HR4327-119

In Committee

No Tax on Home Sales Act

119th Congress Introduced Jul 10, 2025

Summary

What This Bill Does

The No Tax on Home Sales Act removes the fixed-dollar limits in Internal Revenue Code section 121 for excluding gain from the sale or exchange of a principal residence. Current law generally caps the exclusion at $250,000 for many single filers and $500,000 for many joint filers, with special cross-references for partial exclusions. The bill strikes those dollar-limit paragraphs, redesignates the remaining rules, and updates partial-exclusion cross-references so the dollar cap no longer applies. The change applies to sales and exchanges after enactment. The main effect is to shield more home-sale appreciation from federal income tax, especially in high-cost or long-held housing markets.

Who Benefits and How

Homeowners selling a principal residence benefit because taxable gain would no longer be limited by the $250,000 or $500,000 caps. Longtime homeowners in high-appreciation markets benefit because more accumulated home equity can be excluded from federal income tax. Older homeowners downsizing from long-held homes benefit if the uncapped exclusion lowers the tax cost of moving. Real estate brokers benefit indirectly if lower tax friction encourages more principal-residence sales.

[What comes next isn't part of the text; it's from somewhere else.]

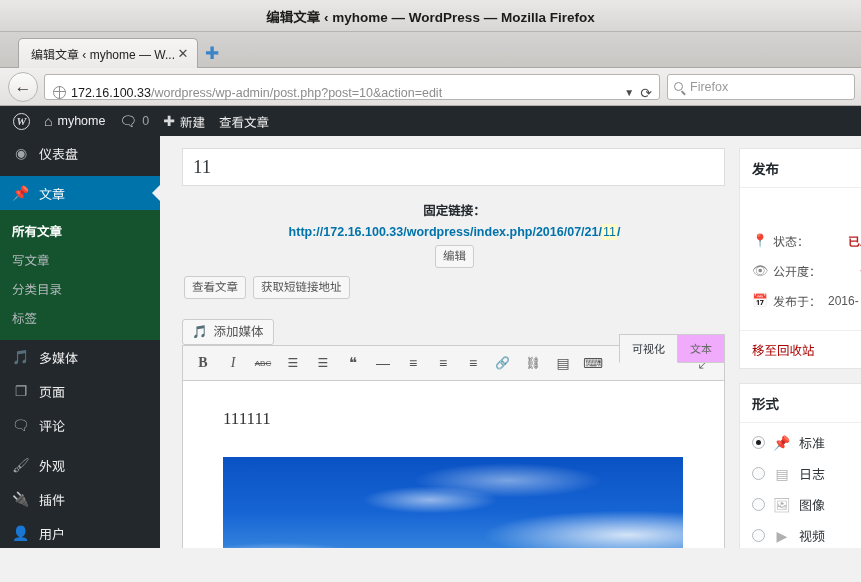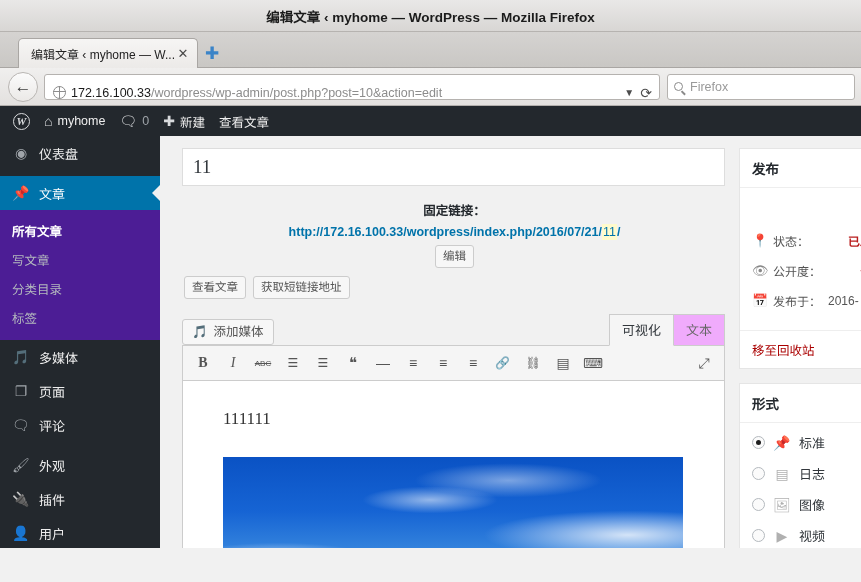"所有文章" .submenu { background: #4c1d95 -> #14532d }
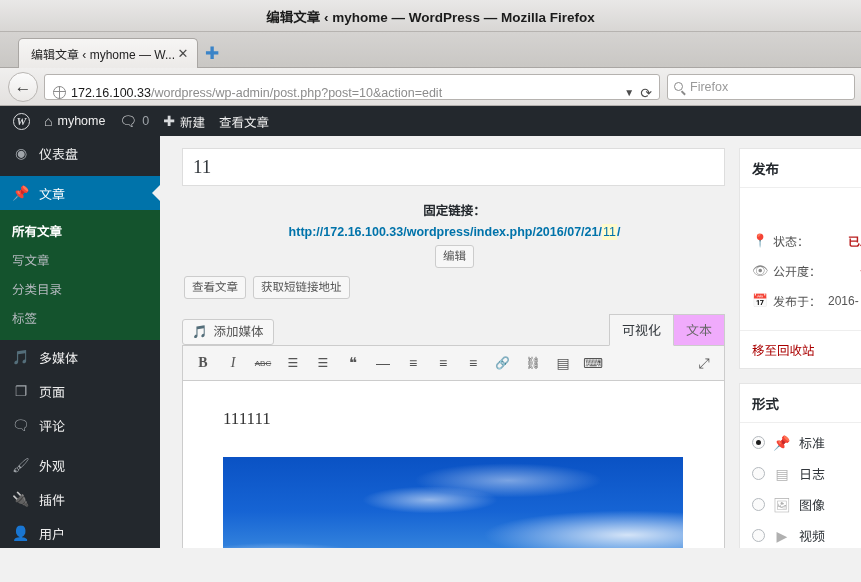"可视化" .ed-tab { font-size: 13px -> 11px; top: 1px -> 18px }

Who Bears the Burden and How

The Internal Revenue Service must administer the uncapped section 121 exclusion and update forms or guidance. Federal revenue officials lose receipts from home-sale gains that exceed current exclusion caps. Budget scorekeepers must estimate the revenue effect for high-gain principal-residence sales. Taxpayers claiming the exclusion must still satisfy ownership, use, and partial-exclusion requirements that remain in section 121.

Key Provisions

  • Repeals the dollar limitations on the principal-residence gain exclusion in Internal Revenue Code section 121.
  • Updates partial-exclusion cross-references after removing the capped-exclusion paragraphs.
  • Applies the uncapped exclusion to sales and exchanges after enactment.
  • Protects homeowners in high-appreciation markets from federal income tax on more principal-residence gain.

Evidence Chain:

This summary is generated from the full bill text using AI analysis. Expand "Detailed Analysis" below for identified beneficiaries/burden bearers.

At a Glance

What This Bill Does

Eliminates the Internal Revenue Code dollar caps on excluding gain from principal-residence sales and applies the uncapped exclusion to sales and exchanges after enactment.

Key Policy Areas

Tax, Housing, Homeowners

Primary Purpose

Eliminates the Internal Revenue Code dollar caps on excluding gain from principal-residence sales and applies the uncapped exclusion to sales and exchanges after enactment.

Policy Domains

Tax Housing Homeowners

Resolution provisions

Identified Gains
Contextual inference, no direct clause citation
  • Homeowners selling a principal residence
  • Longtime homeowners in high-appreciation markets
  • Older homeowners downsizing from long-held homes
  • Real estate brokers
Model: codex-gpt-5 | Version: bill_summary_v2 | Source: ih

Contextual inference, no direct clause citation

Identified Costs
Contextual inference, no direct clause citation
  • Internal Revenue Service
  • Federal revenue officials
  • Budget scorekeepers
  • Taxpayers claiming the exclusion
Model: codex-gpt-5 | Version: bill_summary_v2 | Source: ih

Contextual inference, no direct clause citation

Legislative Progress

In Committee
Introduced Committee Passed
Jan 21, 2026

ASSUMING FIRST SPONSORSHIP - Mr. Alford asked unanimous consent that …

Jul 10, 2025

Ms. Greene of Georgia introduced the following bill; which was …

Jul 10, 2025

Referred to the House Committee on Ways and Means.

Jul 10, 2025

Introduced in House

Impact analysis is available but no clear stakeholder effects identified. View clause-level analysis →

Bill Structure & Actor Mappings

Who is "The Secretary" in each section?

Domains
Tax Housing Homeowners

We use a combination of our own taxonomy and classification in addition to large language models to assess meaning and potential beneficiaries. High confidence means strong textual evidence. Always verify with the original bill text.